A associação continua a ter 12 equipas de futebol, nos diferentes escalões, uma equipa de futsal, tem um grupo de folclore, um grupo de fado, um grupo de caminhadas, um grupo de passeios de bicicletas, um grupo de motoqueiros, uma rádio, tem as “tardes recreativas” aos sábados, onde os pais vão fazer compras e deixam ficar os filhos na nossa associação, dá aulas de língua portuguesa para cerca de 60 adultos, e também tem dois professores de zumba que animam 3 sessões por semana, para adultos e para crianças às quartas-feiras.

A ULFE também organiza festivais de folclore, todos os meses organiza um jantar para 200 a 250 pessoas e participa num vasto programa cultural da cidade, o “Printemps de l’Europe”.

“Em novembro, em geral, as escolas da cidade costumam vir aqui fazer um piquenique, na nossa sala” enfim, é uma casa com vida.

A associação também esteve na origem da geminação entre Dijon e Guimarães. “É uma geminação evidente já que o pai do primeiro rei de Portugal era francês, era o duque de Borgonha, e em Dijon morou Isabel de Portugal, a mulher de Philippe Le Bom” confirma António Costa.

 

“Portugal não nos apoia”

“Nós tentamos levar a cultura portuguesa aos Franceses, mas Portugal não nos apoia em sentido nenhum” acusa António Costa. “Eu quero deixar aqui esta informação: Portugal não nos tem ajudado em nada”.

António Costa disse, no entanto, ao LusoJornal que a associação teve, pelo passado, um apoio financeiro de 20.000 euros concedidos pelo então Secretário de Estado José Cesário, e depois teve mais 20.000 euros pelo então Secretário de Estado António Braga.

“Os funcionários do nosso Consulado em Lyon estão aqui todos os meses para fazer Permanências consulares na nossa associação.
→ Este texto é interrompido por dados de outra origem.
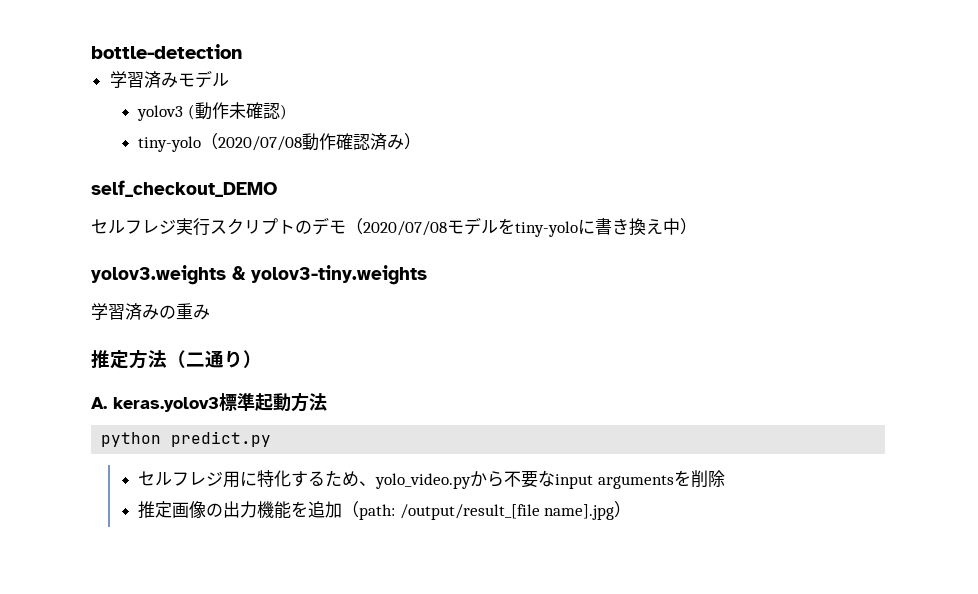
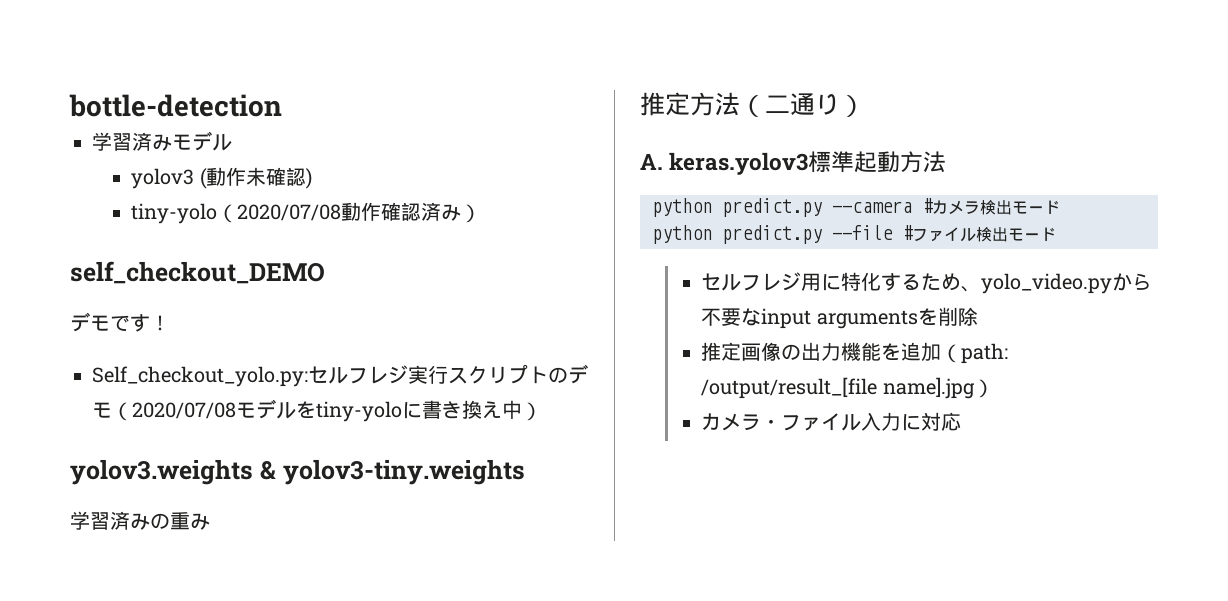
(278, 188) none -> [70,312,170,332] [92,366,308,387] デモです！ // Self_checkout_yolo.py:
(272, 439) none -> [832,198,1060,215] [652,225,1056,244] --camera #カメラ検出モード // python predict.py --file #ファイル検出モード
(632, 509) none -> [701,412,962,431] // カメラ・ファイル入力に対応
Nós emprestamos a sala gratuitamente e nunca tivemos nenhuma ajuda, nem do Consulado, nem da Embaixada. Toda a gente sabe muito bem que nós temos as salas à disposição do Governo português, mas não temos tido ajuda nenhuma” queixa-se.
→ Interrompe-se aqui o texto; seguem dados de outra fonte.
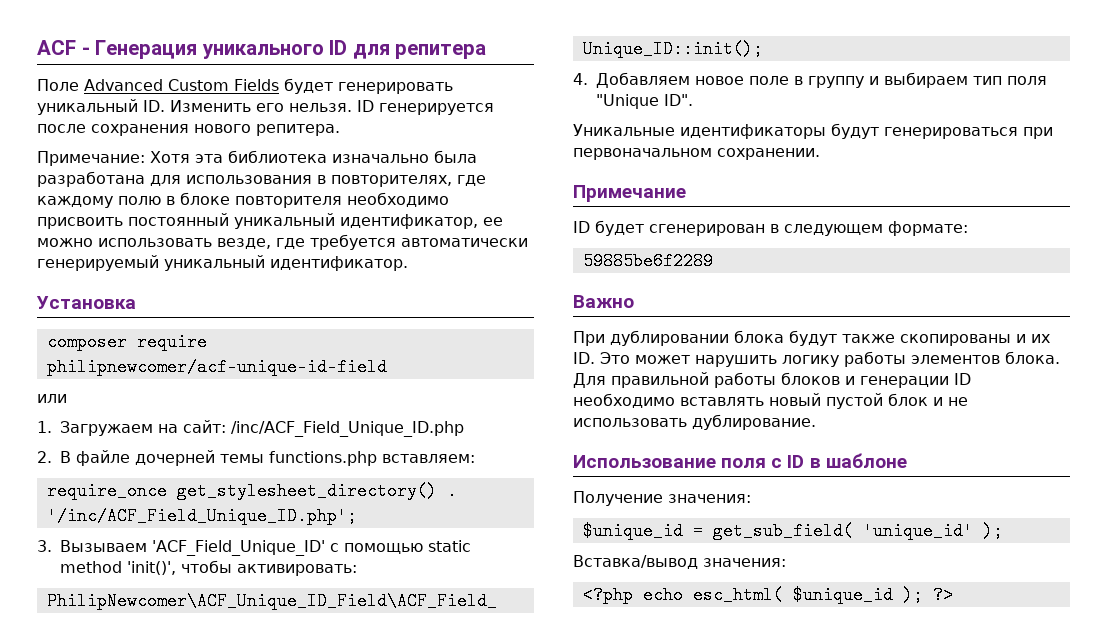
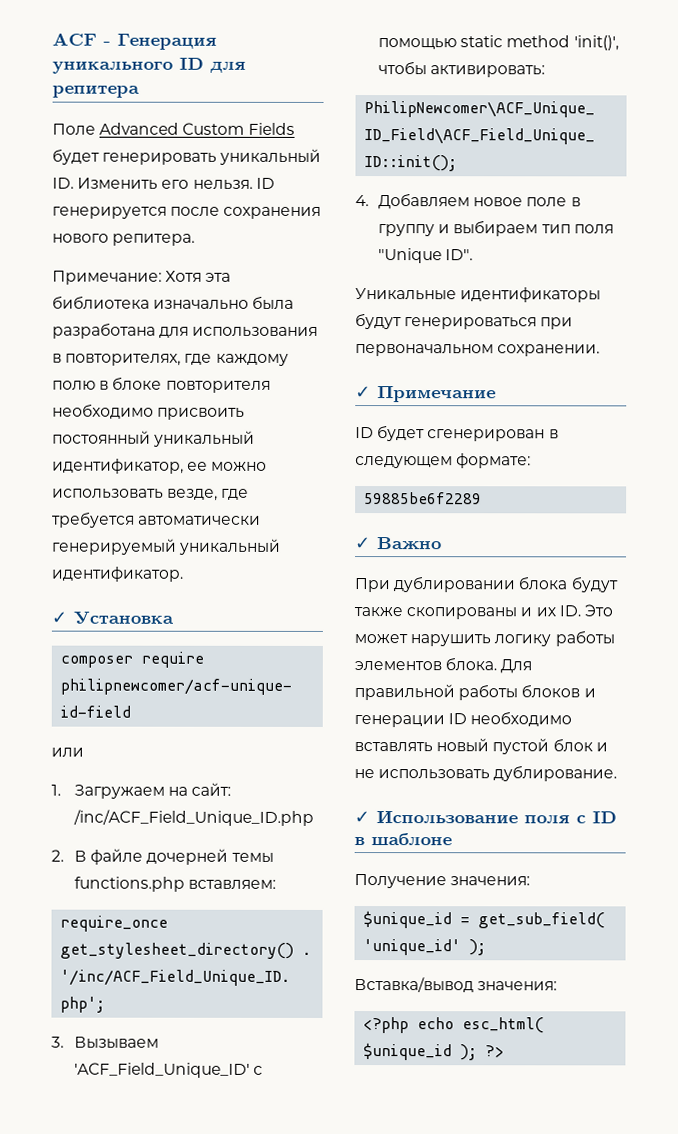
(408, 263) none -> [51,611,67,624] ✓
(820, 154) none -> [355,386,371,399] ✓
(713, 261) none -> [355,537,371,550] ✓
(816, 422) none -> [354,811,370,824] ✓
Mas aquilo que mais fere António da Costa é a falta de resposta aos pedidos que são feitos. “Devido a esta situação de confinamento, e pelo facto de nós não termos atividades, fizemos um pedido de apoio à Secretaria de Estado das Comunidades Portuguesas. Até hoje não recebemos nenhuma resposta. Acho que merecíamos ter pelo menos uma resposta da parte do nosso Governo. Nós estamos a fazer tudo o que fazemos para a Comunidade e que transmitimos tudo quanto sabemos, mesmo se somos todos voluntários”.
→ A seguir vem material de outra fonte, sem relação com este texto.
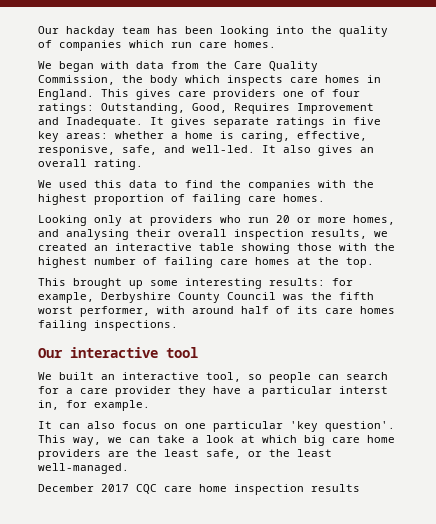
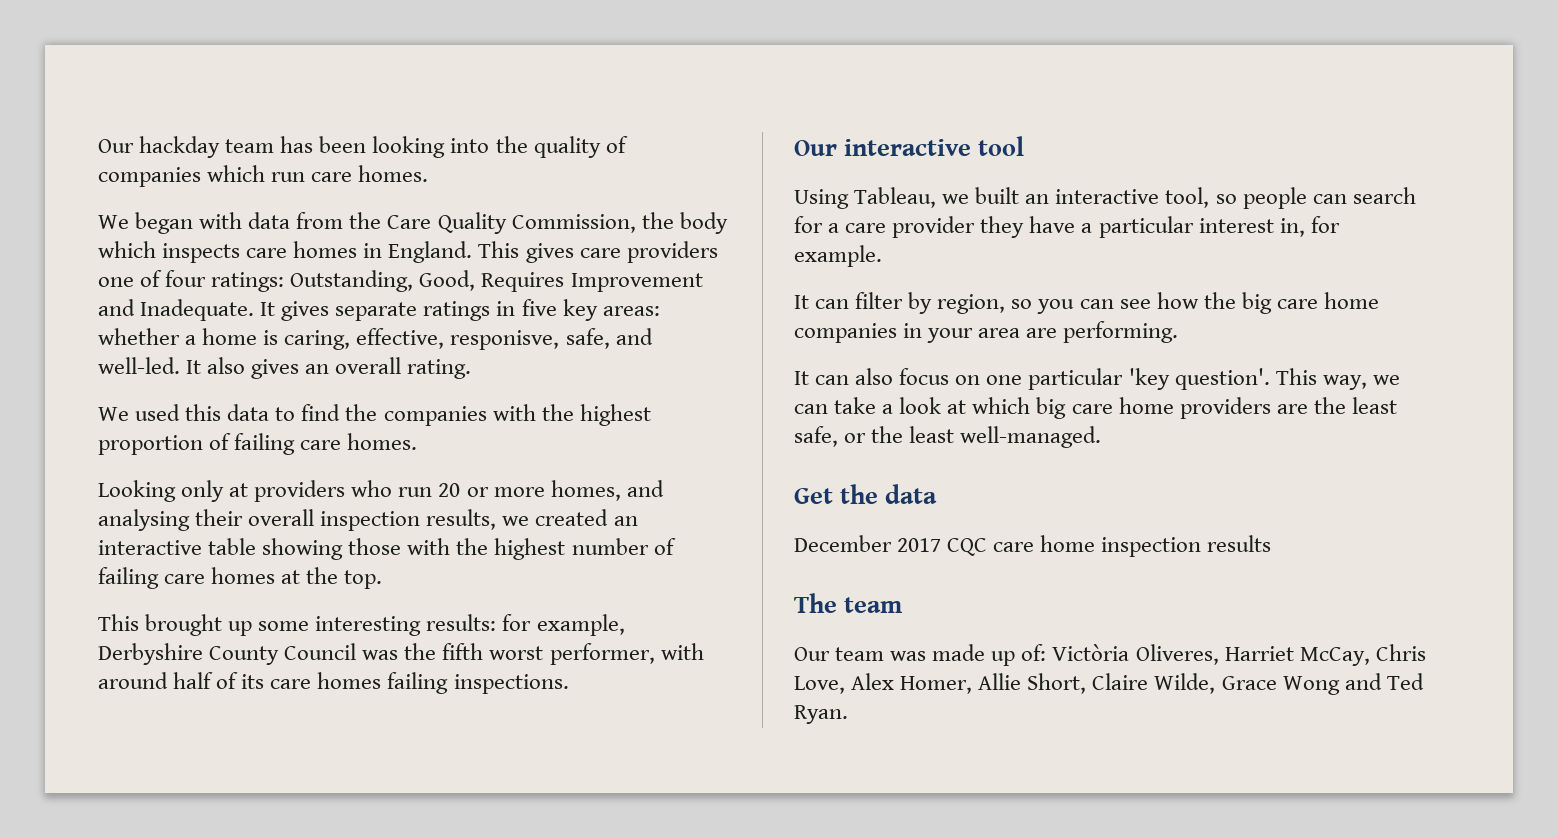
[38,372,52,380] We -> [794,187,970,209] Using Tableau, we
[339,386,388,394] interst -> [1198,218,1274,233] interest
(150, 405) none -> [794,292,1379,314] [794,321,1179,343] // It can filter by region, so you can see how the big care home companies in your area are performing.
(129, 468) none -> [794,484,938,504] // Get the data
(360, 488) none -> [794,593,904,613] [794,644,1426,666] [794,673,1424,695] [794,705,848,724] // The team // Our team was made up of: Victòria Oliveres, Harriet McCay, Chris Love, Alex Homer, Allie Short, Claire Wilde, Grace Wong and Ted Ryan.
A ausência de resposta choca o dirigente associativo que é de Baião e que lamenta também que durante o seu mandado, o anterior Secretário de Estado das Comunidades, José Luís Carneiro – que foi durante anos Presidente da Câmara Municipal de Baião – não tivesse visitado aquela importante instituição portuguesa em Dijon.